South Africa is proposing automakers including Toyota Motor Corp., Ford Motor Co. and BMW AG more than double production in return for tax breaks so generous that the companies can ship the cars all the way to Europe.
With talks under way, the two parties are at odds on a number of issues — especially the state’s targets for what it wants the industry to achieve by 2035, according to Naamsa Director Nico Vermeulen. A production increase over that period to 1 percent of global output, or as many as 1.5 million vehicles a year, is overambitious, he said. South Africa produced about 600,000 units in 2017, the majority for export, and Naamsa forecasts an increase to 850,000 in 2020.
A second point of contention in the negotiations is a government demand for the automakers to double the size of their combined workforce to about 225,000, a move that would help ease South Africa’s unemployment rate of 26.7 percent. That’s unrealistic given the global industry’s shift toward robotics and automation, Vermeulen said. The manufacturers are committed to increasing production and employment if the incentives are adequate, he said, but are reluctant to agree to specific targets.
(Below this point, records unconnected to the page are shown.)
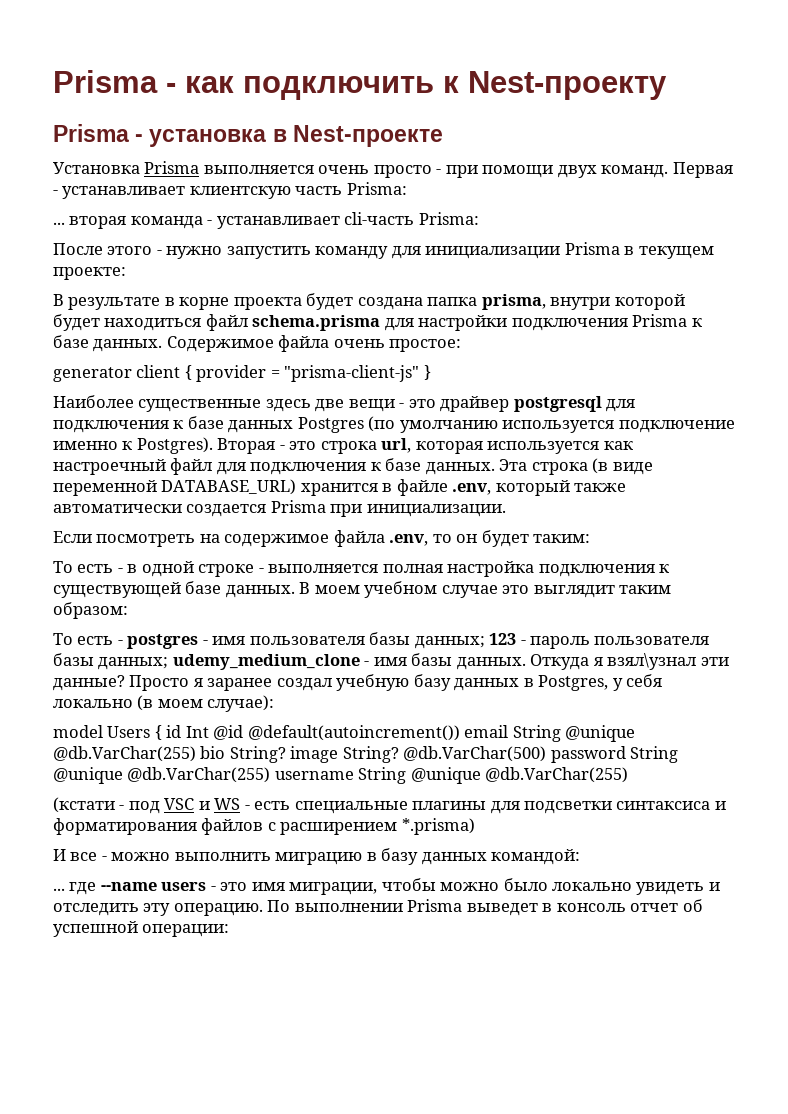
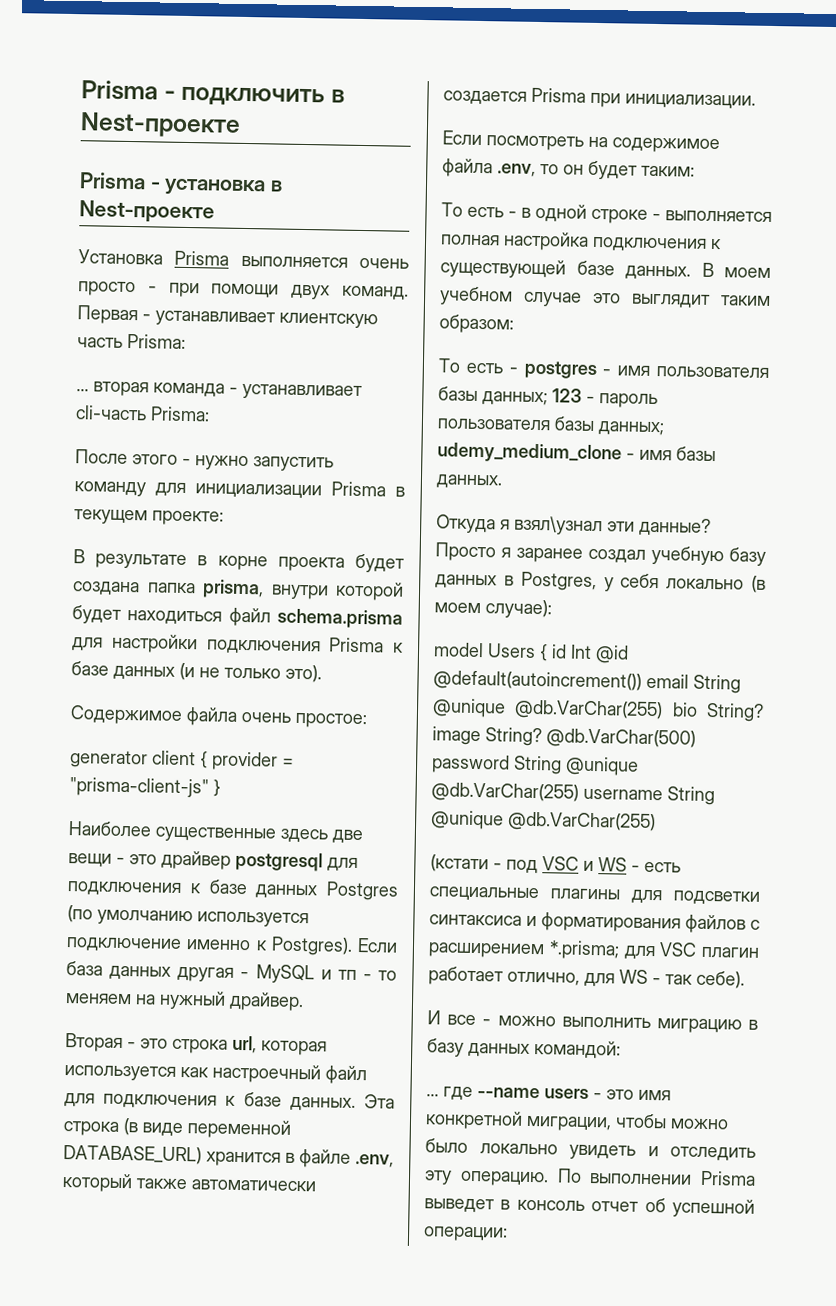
[53,70,667,100] Prisma - как подключить к Nest-проекту -> [81,80,345,107] [80,112,241,138] Prisma - подключить в Nest-проекте
[93,339,163,352] данных. -> [113,662,322,683] данных (и не только это). //
(213, 445) none -> [357,938,398,953] [66,961,397,984] [65,990,304,1012] Если база данных другая - MySQL и тп - то меняем на нужный драйвер. //
(526, 663) none -> (503, 481) //
[401,818,475,835] *.prisma) -> [548,940,760,960] [428,966,745,989] *.prisma; для VSC плагин работает отлично, для WS - так себе).
(285, 886) none -> [425,1110,523,1130] конкретной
“What we are saying to government is: ‘Let’s work closely together on a program that’s going to keep us active in the country,’” BMW South Africa Chief Executive Officer Tim Abbott said in an interview. “We are a long way from our customers,” he said, referring to export markets. “In a majority of cases we’re about 9,000 kilometers (5,600 miles) away. The logistics costs are much higher, therefore we have to make sure a program is in place that helps us sustain our business.”
Speaking in Port Elizabeth, where Volkswagen is the biggest employer, Trade and Industry Minister Rob Davies said he’s “more or less at the point where we will take a decision as to what the government program will be.” There will be some changes to the present program, such as deepening the incentives related to component manufacturing, though it will build on the present framework, he said.
For the auto industry’s role in the economy to be sustained, an upgrade to the existing Automotive Production and Development Programme must be seen by the carmakers as a continuation of existing policy, according to Sam Rolland, an economist at Econometrix in Johannesburg.
“It’s likely that the replacement to the APDP will contain many elements similar to the current policy,” he said in an emailed response to questions. “This is to guarantee that carmakers investing in the country are able to adequately plan production lines, production inputs and workforce requirements.”